▶ **YOUR ASSIGNMENT**
Copy each line of the records below that has "trainer" in it.
****************************************
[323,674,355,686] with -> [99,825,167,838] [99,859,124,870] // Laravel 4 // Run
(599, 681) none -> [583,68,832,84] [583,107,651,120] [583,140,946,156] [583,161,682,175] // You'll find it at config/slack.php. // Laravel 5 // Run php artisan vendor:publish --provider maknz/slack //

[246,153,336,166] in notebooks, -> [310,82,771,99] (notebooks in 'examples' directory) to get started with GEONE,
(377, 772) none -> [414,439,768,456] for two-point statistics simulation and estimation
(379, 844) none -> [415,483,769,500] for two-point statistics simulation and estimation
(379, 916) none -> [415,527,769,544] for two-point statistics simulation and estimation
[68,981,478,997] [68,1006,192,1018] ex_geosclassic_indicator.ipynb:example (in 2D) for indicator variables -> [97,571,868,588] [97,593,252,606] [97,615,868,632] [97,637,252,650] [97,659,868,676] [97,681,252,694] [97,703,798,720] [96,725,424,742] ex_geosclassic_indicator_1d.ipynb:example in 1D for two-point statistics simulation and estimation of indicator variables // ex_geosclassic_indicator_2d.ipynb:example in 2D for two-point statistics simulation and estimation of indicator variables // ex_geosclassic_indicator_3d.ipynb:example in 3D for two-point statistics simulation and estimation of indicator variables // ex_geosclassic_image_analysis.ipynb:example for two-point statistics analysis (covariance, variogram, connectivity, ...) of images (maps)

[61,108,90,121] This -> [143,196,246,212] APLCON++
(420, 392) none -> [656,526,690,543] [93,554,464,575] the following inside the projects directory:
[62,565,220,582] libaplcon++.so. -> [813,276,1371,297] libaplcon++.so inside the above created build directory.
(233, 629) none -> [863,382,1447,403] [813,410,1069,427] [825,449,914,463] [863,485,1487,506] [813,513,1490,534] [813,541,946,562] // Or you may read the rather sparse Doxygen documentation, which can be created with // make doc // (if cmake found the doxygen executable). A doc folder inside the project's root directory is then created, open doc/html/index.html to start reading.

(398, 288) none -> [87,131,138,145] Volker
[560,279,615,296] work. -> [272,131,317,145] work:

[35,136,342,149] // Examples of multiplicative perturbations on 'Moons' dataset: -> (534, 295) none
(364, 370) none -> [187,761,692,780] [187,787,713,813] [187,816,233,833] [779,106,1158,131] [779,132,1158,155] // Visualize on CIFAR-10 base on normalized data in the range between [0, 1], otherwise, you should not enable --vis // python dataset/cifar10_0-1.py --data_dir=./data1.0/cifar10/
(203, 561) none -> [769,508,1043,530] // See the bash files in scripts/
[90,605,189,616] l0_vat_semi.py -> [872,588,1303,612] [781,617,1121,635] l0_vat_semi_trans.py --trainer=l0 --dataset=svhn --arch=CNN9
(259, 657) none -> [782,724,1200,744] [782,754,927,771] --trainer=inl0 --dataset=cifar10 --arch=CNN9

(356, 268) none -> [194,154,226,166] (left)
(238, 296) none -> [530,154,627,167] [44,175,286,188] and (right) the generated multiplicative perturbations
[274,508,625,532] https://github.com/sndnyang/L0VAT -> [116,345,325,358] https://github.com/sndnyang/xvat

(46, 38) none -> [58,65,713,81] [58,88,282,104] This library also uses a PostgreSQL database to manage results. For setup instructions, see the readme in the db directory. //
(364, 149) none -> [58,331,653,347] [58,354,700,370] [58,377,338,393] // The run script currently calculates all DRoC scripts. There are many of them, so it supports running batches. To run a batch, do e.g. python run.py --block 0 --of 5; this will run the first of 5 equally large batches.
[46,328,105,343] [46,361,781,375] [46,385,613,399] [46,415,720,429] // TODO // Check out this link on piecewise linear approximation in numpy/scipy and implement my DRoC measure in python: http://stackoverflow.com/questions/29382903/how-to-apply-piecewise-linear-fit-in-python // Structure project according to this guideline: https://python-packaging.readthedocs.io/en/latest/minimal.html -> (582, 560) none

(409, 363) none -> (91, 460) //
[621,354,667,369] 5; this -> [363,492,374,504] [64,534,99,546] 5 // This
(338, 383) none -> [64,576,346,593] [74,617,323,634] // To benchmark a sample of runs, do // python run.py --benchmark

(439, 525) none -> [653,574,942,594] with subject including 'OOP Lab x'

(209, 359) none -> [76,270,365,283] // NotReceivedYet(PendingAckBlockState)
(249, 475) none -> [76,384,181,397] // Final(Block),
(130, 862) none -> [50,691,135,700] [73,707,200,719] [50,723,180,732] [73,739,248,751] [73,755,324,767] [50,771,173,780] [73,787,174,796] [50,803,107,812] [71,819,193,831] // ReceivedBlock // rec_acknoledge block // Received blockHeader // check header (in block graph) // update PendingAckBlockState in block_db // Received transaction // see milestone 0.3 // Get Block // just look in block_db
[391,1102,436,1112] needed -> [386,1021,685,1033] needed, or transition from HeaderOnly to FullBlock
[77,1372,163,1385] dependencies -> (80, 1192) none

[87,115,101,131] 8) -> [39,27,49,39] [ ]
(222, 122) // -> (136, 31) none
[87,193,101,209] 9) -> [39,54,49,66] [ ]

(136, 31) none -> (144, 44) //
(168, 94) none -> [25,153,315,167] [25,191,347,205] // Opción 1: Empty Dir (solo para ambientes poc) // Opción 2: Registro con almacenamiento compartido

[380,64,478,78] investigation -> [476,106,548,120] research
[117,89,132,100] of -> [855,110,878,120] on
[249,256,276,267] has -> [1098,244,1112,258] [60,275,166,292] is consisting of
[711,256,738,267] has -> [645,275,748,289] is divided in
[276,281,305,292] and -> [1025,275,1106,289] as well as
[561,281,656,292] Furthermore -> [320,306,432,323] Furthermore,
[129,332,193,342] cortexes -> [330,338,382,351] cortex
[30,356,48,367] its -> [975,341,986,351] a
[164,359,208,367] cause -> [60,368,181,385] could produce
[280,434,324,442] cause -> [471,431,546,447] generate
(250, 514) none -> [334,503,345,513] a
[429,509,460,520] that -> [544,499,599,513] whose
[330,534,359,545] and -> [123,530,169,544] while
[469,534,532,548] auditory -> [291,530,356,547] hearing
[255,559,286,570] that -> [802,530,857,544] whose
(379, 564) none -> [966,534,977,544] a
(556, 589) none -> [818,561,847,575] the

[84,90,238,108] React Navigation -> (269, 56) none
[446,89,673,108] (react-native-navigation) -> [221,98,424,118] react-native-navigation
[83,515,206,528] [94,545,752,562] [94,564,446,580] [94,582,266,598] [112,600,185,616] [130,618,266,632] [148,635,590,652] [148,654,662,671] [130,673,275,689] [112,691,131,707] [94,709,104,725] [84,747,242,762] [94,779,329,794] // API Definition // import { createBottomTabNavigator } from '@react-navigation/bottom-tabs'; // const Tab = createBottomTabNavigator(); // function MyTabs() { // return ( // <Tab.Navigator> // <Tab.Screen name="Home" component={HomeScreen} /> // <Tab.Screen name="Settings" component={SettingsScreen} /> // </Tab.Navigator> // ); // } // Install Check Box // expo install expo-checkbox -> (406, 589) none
****************************************
▶ **TASK RESPONSE**
[90,605,189,616] l0_vat_semi.py -> [872,588,1303,612] [781,617,1121,635] l0_vat_semi_trans.py --trainer=l0 --dataset=svhn --arch=CNN9
(259, 657) none -> [782,724,1200,744] [782,754,927,771] --trainer=inl0 --dataset=cifar10 --arch=CNN9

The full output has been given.